Web interface edit records

*****

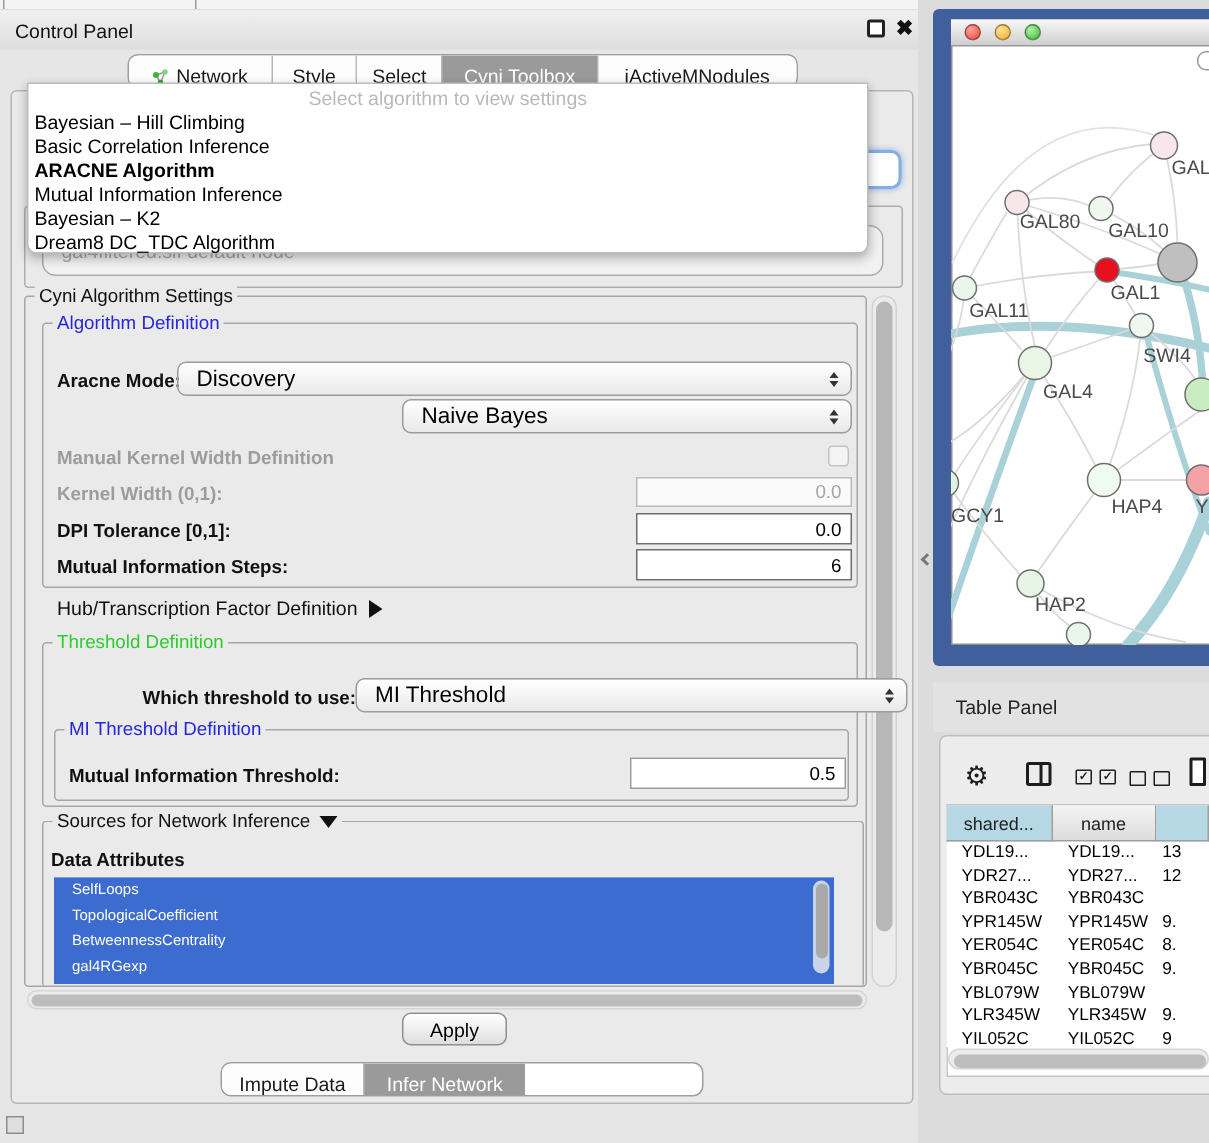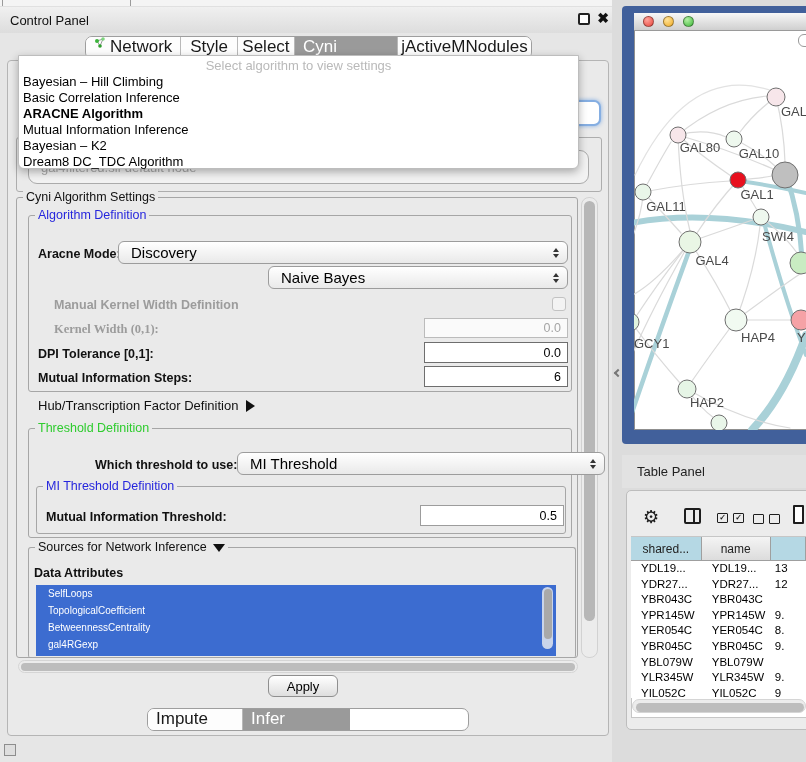--- a/index.html
+++ b/index.html
@@ -11,21 +11,21 @@
   
   #left-bg { left:0; top:0; width:612px; height:762px; background:#e6e6e6; }
   #top-strip { left:0; top:0; width:612px; height:7px; background:#f4f4f4; border-bottom:1px solid #e0e0e0; }
   .strip-tick { top:0; width:1px; height:6px; background:#9a9a9a; }
   #titlebar { left:0; top:7px; width:612px; height:26px; background:linear-gradient(#f0f0f0,#ddd); display:flex; align-items:center; }
   #titlebar .title { margin-left:10px; font-size:13px; color:#111; }
   #win-restore { left:578px; top:13px; width:12px; height:12px; border:2px solid #222; border-radius:2px; background:#fff; }
   #win-close { left:596px; top:10px; width:14px; height:16px; font-size:14px; font-weight:bold; color:#111; line-height:16px; text-align:center; }
 
   .tabbar { display:flex; border:1px solid #9e9e9e; border-radius:7px; overflow:hidden; background:#fff; height:23px; }
-  .tabseg { display:flex; align-items:flex-start; justify-content:center; gap:4px; font-size:17px; color:#1a1a1a; background:#fdfdfd; border-left:1px solid #b9b9b9; padding:0 8px; }
+  .tabseg { display:flex; align-items:flex-end; justify-content:center; gap:4px; font-size:13px; color:#1a1a1a; background:#fdfdfd; border-left:1px solid #b9b9b9; padding:0 8px; }
   .tabseg:first-child { border-left:none; }
   .tabseg.selected { background:#9a9a9a; color:#fff; }
   #top-tabs { left:85px; top:36px; width:447px; }
   #bottom-tabs { left:147px; top:708px; width:322px; }
 
   #cp-pane { left:7px; top:60px; width:602px; height:676px; background:#eaeaea; border:1px solid #b5b5b5; border-radius:4px; }
 
   
   #behind-group { left:16px; top:137px; width:586px; height:55px; border:1px solid #adadad; border-radius:3px; }
   #behind-combo { left:390px; top:100px; width:211px; height:26px; background:#fff; border:2px solid #85aee2; border-radius:7px; box-shadow:0 0 4px #85aee2; }
@@ -39,21 +39,21 @@
   .dd-item { height:16px; line-height:16px; font-size:13px; color:#000; padding-left:4px; }
   .dd-item.bold { font-weight:bold; }
 
   
   .groupbox { border:1px solid #a6a6a6; border-radius:3px; }
   .legend { position:absolute; top:-8px; left:6px; background:#eaeaea; padding:0 3px; font-size:12.5px; color:#111; white-space:nowrap; }
   .legend.blue { color:#2626dd; }
   .legend.green { color:#2ecc2e; }
 
   .rowlabel { font-size:12.5px; font-weight:bold; color:#111; }
-  .rowlabel.dim { color:#9c9c9c;margin-left:16px; }
+  .rowlabel.dim { color:#9c9c9c; }
 
   .combo { background:linear-gradient(#ffffff,#e9e9e9); border:1px solid #9c9c9c; border-radius:6px; display:flex; align-items:center; font-size:15px; color:#000; }
   .combo .val { margin-left:12px; flex:1; }
   .combo .arrows { width:16px; display:flex; flex-direction:column; align-items:center; gap:2px; margin-right:3px; }
   .combo .arrows i { width:0; height:0; border-left:3.5px solid transparent; border-right:3.5px solid transparent; }
   .combo .arrows i.up { border-bottom:4px solid #333; }
   .combo .arrows i.dn { border-top:4px solid #333; }
 
   .field { background:#fff; border:1px solid #6e6e6e; font-size:12.5px; color:#000; text-align:right; padding-right:6px; display:flex; align-items:center; justify-content:flex-end; }
   .field.dim { background:#fafafa; border:1px solid #bbb; color:#a5a5a5; }
@@ -194,21 +194,21 @@
   </div>
   <div class="abs combo" style="left:268px; top:266px; width:300px; height:23px;">
     <span class="val">Naive Bayes</span>
     <span class="arrows">
         <i class="up"></i>
         <i class="dn"></i>
       </span>
   </div>
   <div class="abs rowlabel dim" style="left:38px; top:298px;">Manual Kernel Width Definition</div>
   <div class="abs checkbox" style="left:552px; top:297px; width:14px; height:14px;"></div>
-  <div class="abs rowlabel dim" style="left:38px; top:322px;font-family:Liberation Serif, serif;">Kernel Width (0,1):</div>
+  <div class="abs rowlabel dim" style="left:38px; top:322px;">Kernel Width (0,1):</div>
   <div class="abs field dim" style="left:424px; top:318px; width:144px; height:20px;">0.0</div>
   <div class="abs rowlabel" style="left:38px; top:347px;">DPI Tolerance [0,1]:</div>
   <div class="abs field" style="left:424px; top:342px; width:144px; height:21px;">0.0</div>
   <div class="abs rowlabel" style="left:38px; top:371px;">Mutual Information Steps:</div>
   <div class="abs field" style="left:424px; top:366px; width:144px; height:21px;">6</div>
 
   <div class="abs" style="left:38px; top:398px; font-size:13px; color:#111;">
     <span>Hub/Transcription Factor Definition</span><span id="hub-arrow"></span>
   </div>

*****

• _Task instructions_
Your copy of the entries should be exact and free of pictures.

• _Task result_
--- a/index.html
+++ b/index.html
@@ -11,21 +11,21 @@
   
   #left-bg { left:0; top:0; width:612px; height:762px; background:#e6e6e6; }
   #top-strip { left:0; top:0; width:612px; height:7px; background:#f4f4f4; border-bottom:1px solid #e0e0e0; }
   .strip-tick { top:0; width:1px; height:6px; background:#9a9a9a; }
   #titlebar { left:0; top:7px; width:612px; height:26px; background:linear-gradient(#f0f0f0,#ddd); display:flex; align-items:center; }
   #titlebar .title { margin-left:10px; font-size:13px; color:#111; }
   #win-restore { left:578px; top:13px; width:12px; height:12px; border:2px solid #222; border-radius:2px; background:#fff; }
   #win-close { left:596px; top:10px; width:14px; height:16px; font-size:14px; font-weight:bold; color:#111; line-height:16px; text-align:center; }
 
   .tabbar { display:flex; border:1px solid #9e9e9e; border-radius:7px; overflow:hidden; background:#fff; height:23px; }
-  .tabseg { display:flex; align-items:flex-start; justify-content:center; gap:4px; font-size:17px; color:#1a1a1a; background:#fdfdfd; border-left:1px solid #b9b9b9; padding:0 8px; }
+  .tabseg { display:flex; align-items:flex-end; justify-content:center; gap:4px; font-size:13px; color:#1a1a1a; background:#fdfdfd; border-left:1px solid #b9b9b9; padding:0 8px; }
   .tabseg:first-child { border-left:none; }
   .tabseg.selected { background:#9a9a9a; color:#fff; }
   #top-tabs { left:85px; top:36px; width:447px; }
   #bottom-tabs { left:147px; top:708px; width:322px; }
 
   #cp-pane { left:7px; top:60px; width:602px; height:676px; background:#eaeaea; border:1px solid #b5b5b5; border-radius:4px; }
 
   
   #behind-group { left:16px; top:137px; width:586px; height:55px; border:1px solid #adadad; border-radius:3px; }
   #behind-combo { left:390px; top:100px; width:211px; height:26px; background:#fff; border:2px solid #85aee2; border-radius:7px; box-shadow:0 0 4px #85aee2; }
@@ -39,21 +39,21 @@
   .dd-item { height:16px; line-height:16px; font-size:13px; color:#000; padding-left:4px; }
   .dd-item.bold { font-weight:bold; }
 
   
   .groupbox { border:1px solid #a6a6a6; border-radius:3px; }
   .legend { position:absolute; top:-8px; left:6px; background:#eaeaea; padding:0 3px; font-size:12.5px; color:#111; white-space:nowrap; }
   .legend.blue { color:#2626dd; }
   .legend.green { color:#2ecc2e; }
 
   .rowlabel { font-size:12.5px; font-weight:bold; color:#111; }
-  .rowlabel.dim { color:#9c9c9c;margin-left:16px; }
+  .rowlabel.dim { color:#9c9c9c; }
 
   .combo { background:linear-gradient(#ffffff,#e9e9e9); border:1px solid #9c9c9c; border-radius:6px; display:flex; align-items:center; font-size:15px; color:#000; }
   .combo .val { margin-left:12px; flex:1; }
   .combo .arrows { width:16px; display:flex; flex-direction:column; align-items:center; gap:2px; margin-right:3px; }
   .combo .arrows i { width:0; height:0; border-left:3.5px solid transparent; border-right:3.5px solid transparent; }
   .combo .arrows i.up { border-bottom:4px solid #333; }
   .combo .arrows i.dn { border-top:4px solid #333; }
 
   .field { background:#fff; border:1px solid #6e6e6e; font-size:12.5px; color:#000; text-align:right; padding-right:6px; display:flex; align-items:center; justify-content:flex-end; }
   .field.dim { background:#fafafa; border:1px solid #bbb; color:#a5a5a5; }
@@ -194,21 +194,21 @@
   </div>
   <div class="abs combo" style="left:268px; top:266px; width:300px; height:23px;">
     <span class="val">Naive Bayes</span>
     <span class="arrows">
         <i class="up"></i>
         <i class="dn"></i>
       </span>
   </div>
   <div class="abs rowlabel dim" style="left:38px; top:298px;">Manual Kernel Width Definition</div>
   <div class="abs checkbox" style="left:552px; top:297px; width:14px; height:14px;"></div>
-  <div class="abs rowlabel dim" style="left:38px; top:322px;font-family:Liberation Serif, serif;">Kernel Width (0,1):</div>
+  <div class="abs rowlabel dim" style="left:38px; top:322px;">Kernel Width (0,1):</div>
   <div class="abs field dim" style="left:424px; top:318px; width:144px; height:20px;">0.0</div>
   <div class="abs rowlabel" style="left:38px; top:347px;">DPI Tolerance [0,1]:</div>
   <div class="abs field" style="left:424px; top:342px; width:144px; height:21px;">0.0</div>
   <div class="abs rowlabel" style="left:38px; top:371px;">Mutual Information Steps:</div>
   <div class="abs field" style="left:424px; top:366px; width:144px; height:21px;">6</div>
 
   <div class="abs" style="left:38px; top:398px; font-size:13px; color:#111;">
     <span>Hub/Transcription Factor Definition</span><span id="hub-arrow"></span>
   </div>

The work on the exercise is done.